With robotics, manufacturing becomes much more dynamic and adaptive, lending itself to products that are more readily custom-made to specific needs. The core of robotic manufacturing now is flexibility, adaptability, and efficiency.
In the past, manufacturers built expensive, difficult-to-modify machines that did the same thing over and over for decades — think of the classic image of cars moving down an assembly line. Now robots can change functions by the hour or the day. The machines can adapt to the people, instead of forcing workers to adapt to the machines.
3D printing, one of the key tools in robotic manufacturing, now opens manufacturing to using a wide variety of materials, shaped in almost any way that humans can imagine, without the limitations imposed by traditional machining. Engineers no longer need to start with a solid block of material. They can compose materials to create a specific function. U-M startup S3D Precision Dispensing is marketing an unprecedented smart-surface manufacturing technology that prints sensors, actuators, and electronics on multiple types of surfaces at resolutions from five millimeters to 50 nanometers.

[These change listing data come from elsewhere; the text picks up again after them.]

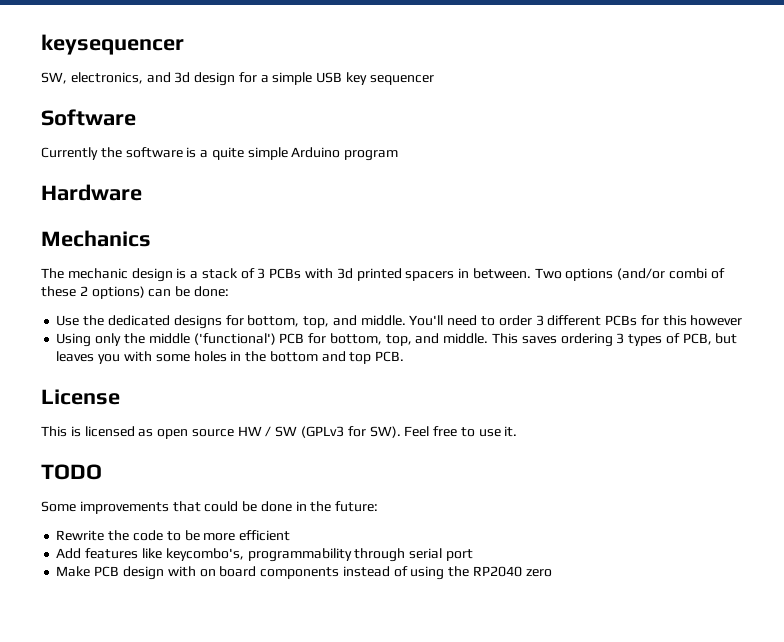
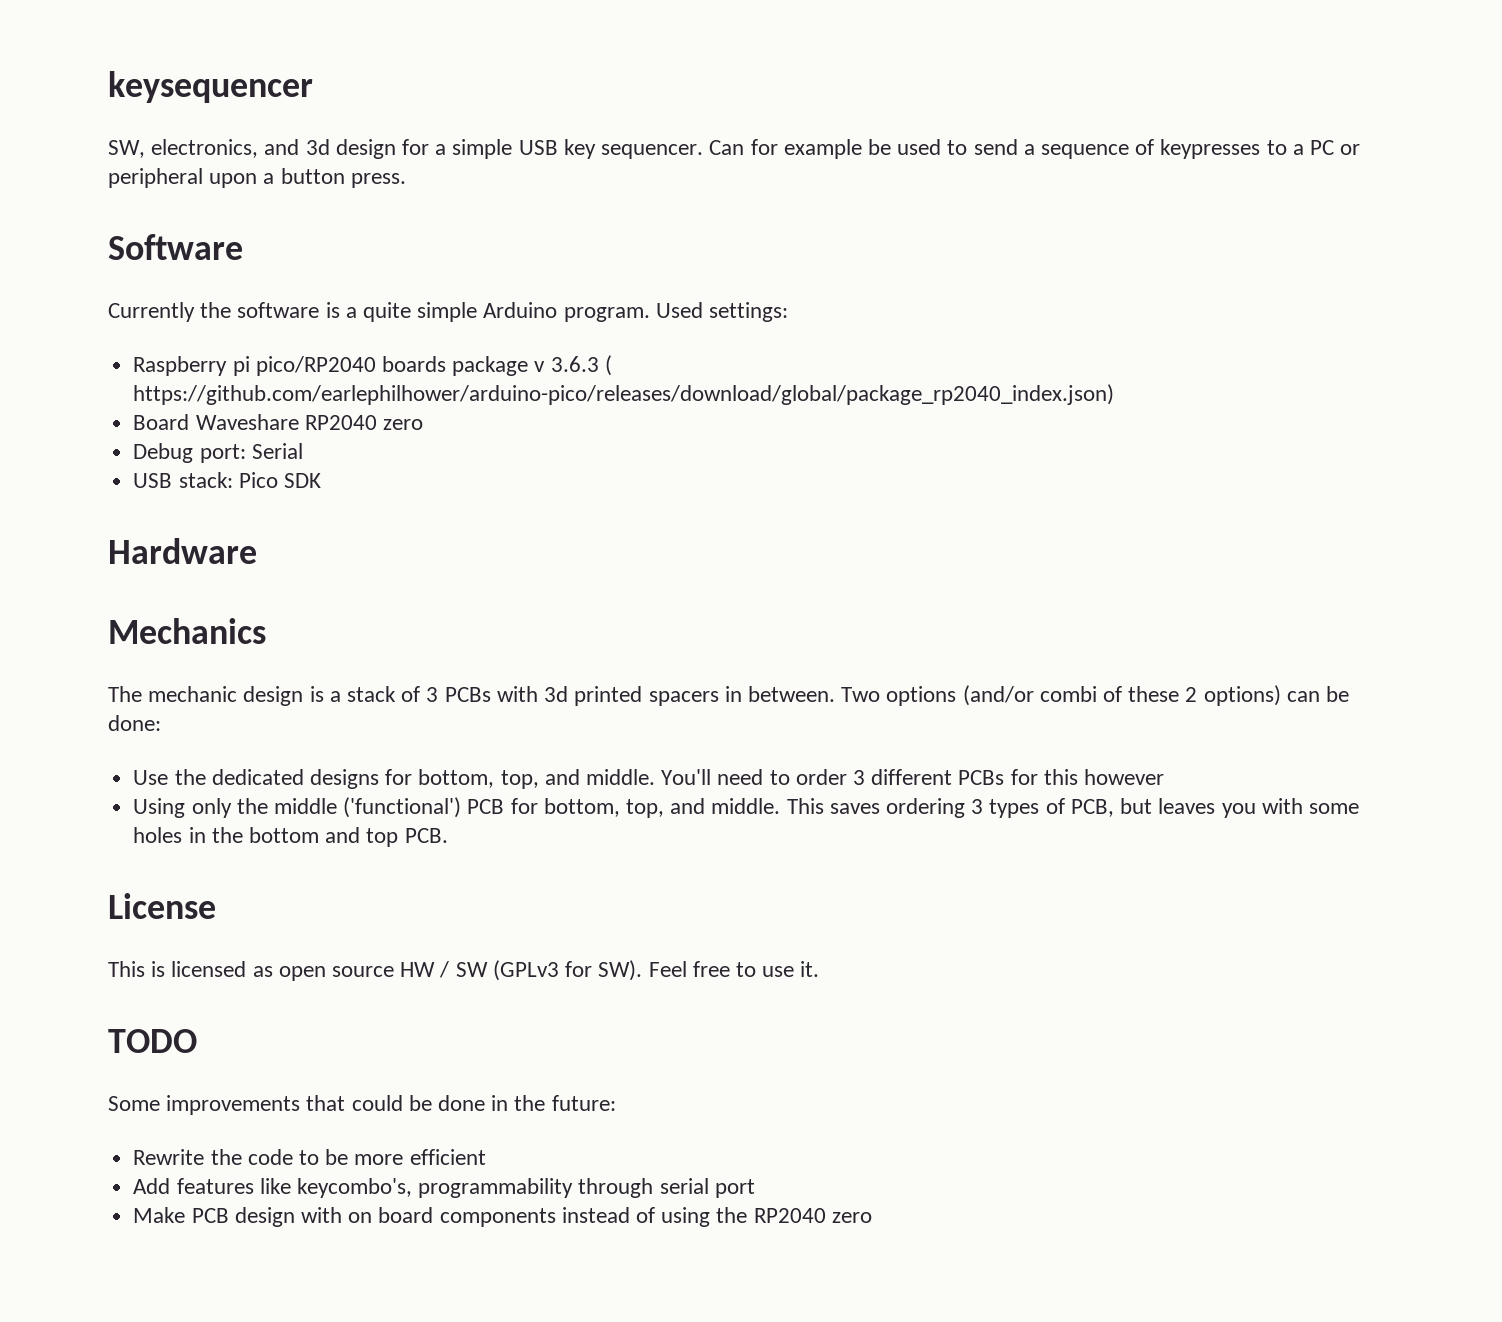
- SW, electronics, and 3d design for a simple USB key sequencer
+ SW, electronics, and 3d design for a simple USB key sequencer. Can for example be used to send a sequence of keypresses to a PC or peripheral upon a button press.
- Currently the software is a quite simple Arduino program
+ Currently the software is a quite simple Arduino program. Used settings:
+ Raspberry pi pico/RP2040 boards package v 3.6.3 ( https://github.com/earlephilhower/arduino-pico/releases/download/global/package_rp2040_index.json)
+ Board Waveshare RP2040 zero
+ Debug port: Serial
+ USB stack: Pico SDK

Smart manufacturing, meanwhile, involves using data to make better, faster decisions. Michigan roboticists view humans as a permanent component in smart manufacturing. The challenge here is to devise rules that balance the trade-off between system autonomy and flexibility as the system works together with people. Those rules will help humans work with machines, and help machines work with machines. Michigan researchers work to make these interactions dynamic, flexible, and interactive.
Even as robotics transforms the factory floor, it also can revolutionize product development by providing real-time information about how consumers actually use products. Sensors and optics embedded into the stuff of everyday life, including cars, clothing, and medical gear can help people make smarter decisions. These same sensors integrated into a robot can provide unparalleled environmental knowledge to help robots make more intelligent decisions.